Dataset items:
*** Begin section ***
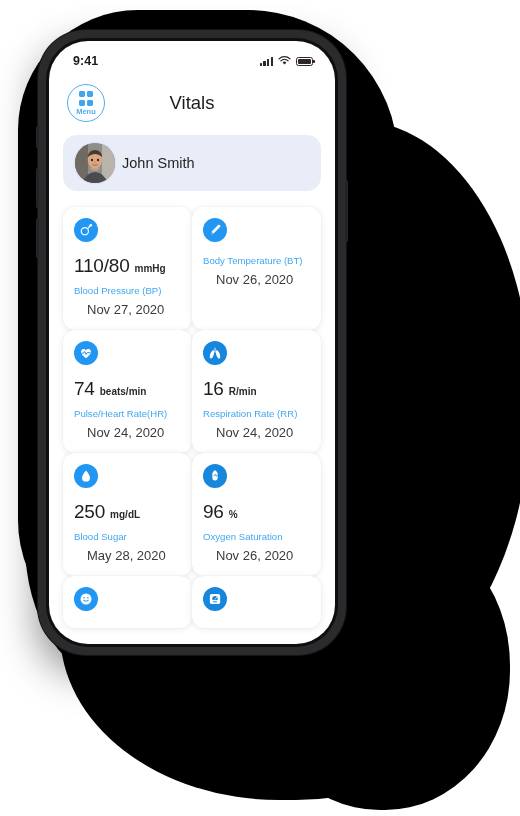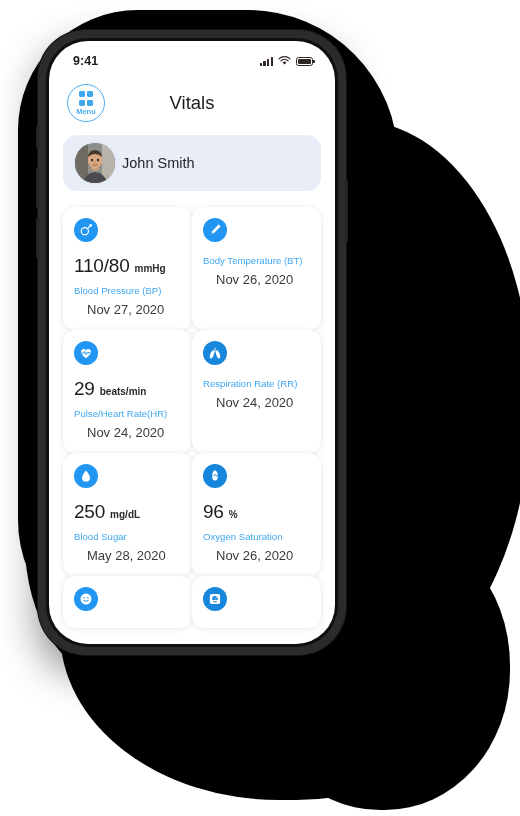--- a/index.html
+++ b/index.html
@@ -271,7 +271,7 @@
                 </svg>
               </div>
               <div class="v-value-row">
-                <span class="v-value">29</span>
+                <span class="v-value">74</span>
                 <span class="v-unit">beats/min</span>
               </div>
               <div class="v-label">Pulse/Heart Rate(HR)</div>

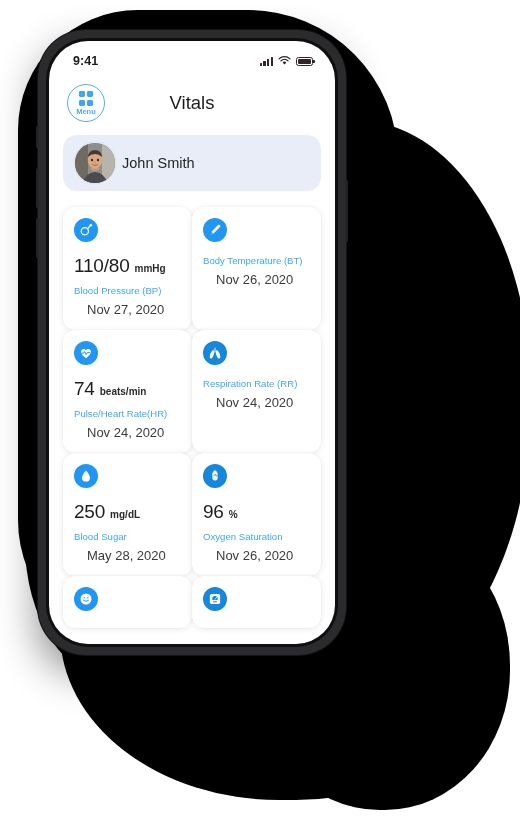--- a/index.html
+++ b/index.html
@@ -286,6 +286,10 @@
                   <path d="M13.4 9.4 C13.4 14 14.6 17.6 17 20.4 C18.8 22.2 21 21.4 21 19 C21 14.6 19.4 10.6 16.6 8.2 C15 6.9 13.4 7.4 13.4 9.4Z"></path>
                 </svg>
               </div>
+              <div class="v-value-row">
+                <span class="v-value">16</span>
+                <span class="v-unit">R/min</span>
+              </div>
               <div class="v-label">Respiration Rate (RR)</div>
               <div class="v-date">Nov 24, 2020</div>
             </div>

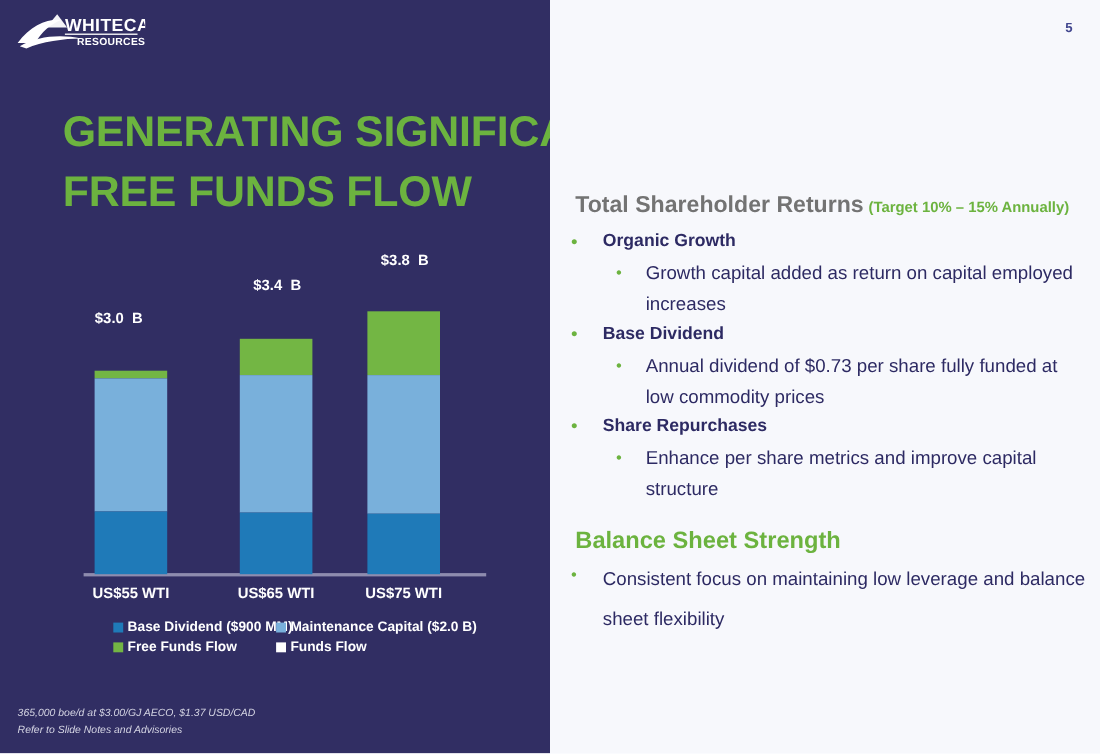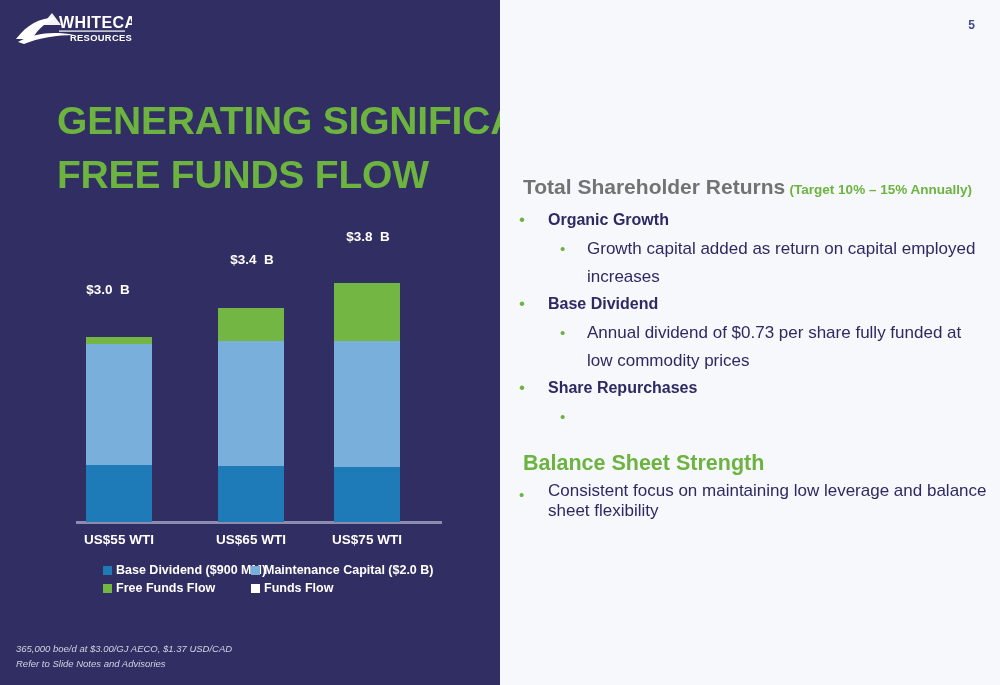--- a/index.html
+++ b/index.html
@@ -374,6 +374,7 @@
       </div>
       <div class="b2">
         <span class="b2-bullet">•</span>
+        <span class="b2-text">Enhance per share metrics and improve capital structure</span>
       </div>
 
       <div id="bss-heading">Balance Sheet Strength</div>

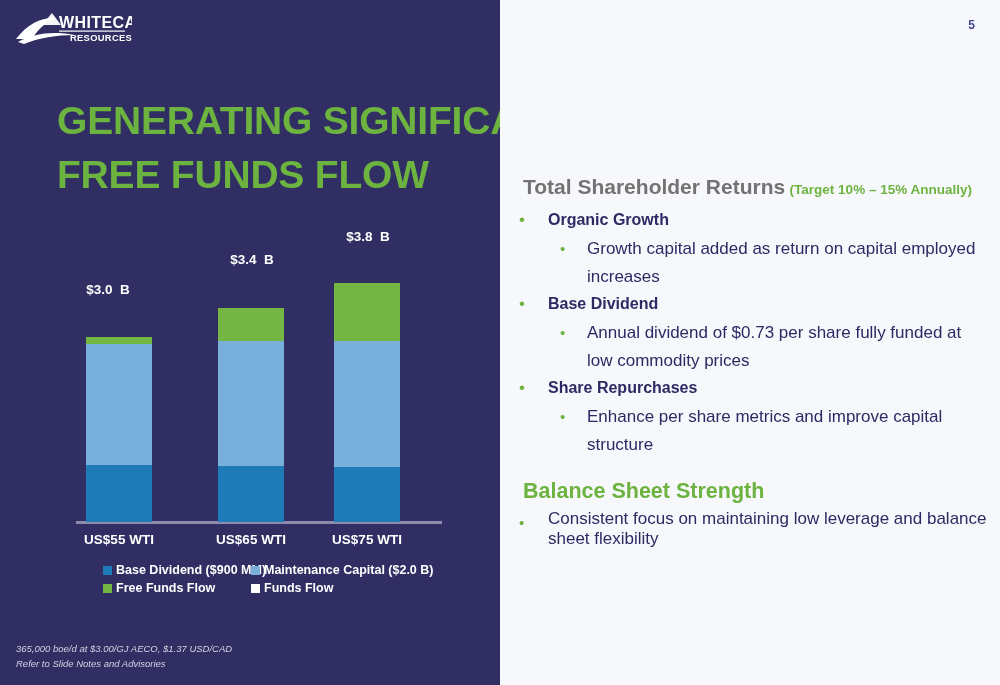--- a/index.html
+++ b/index.html
@@ -254,7 +254,7 @@
   #bss-bullet-row .bt {
     color: #2d2a63;
     font-size: 17px;
-    line-height: 20px;
+    line-height: 36px;
     width: 450px;
   }
 </style>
*** End section ***
Assigned task: With pictures omitted, restate word for word every line above from the one containing "9.4 C13.4 14" to the end of the entries.

Written reply:
                   <path d="M13.4 9.4 C13.4 14 14.6 17.6 17 20.4 C18.8 22.2 21 21.4 21 19 C21 14.6 19.4 10.6 16.6 8.2 C15 6.9 13.4 7.4 13.4 9.4Z"></path>
                 </svg>
               </div>
+              <div class="v-value-row">
+                <span class="v-value">16</span>
+                <span class="v-unit">R/min</span>
+              </div>
               <div class="v-label">Respiration Rate (RR)</div>
               <div class="v-date">Nov 24, 2020</div>
             </div>

--- a/index.html
+++ b/index.html
@@ -374,6 +374,7 @@
       </div>
       <div class="b2">
         <span class="b2-bullet">•</span>
+        <span class="b2-text">Enhance per share metrics and improve capital structure</span>
       </div>
 
       <div id="bss-heading">Balance Sheet Strength</div>

--- a/index.html
+++ b/index.html
@@ -254,7 +254,7 @@
   #bss-bullet-row .bt {
     color: #2d2a63;
     font-size: 17px;
-    line-height: 20px;
+    line-height: 36px;
     width: 450px;
   }
 </style>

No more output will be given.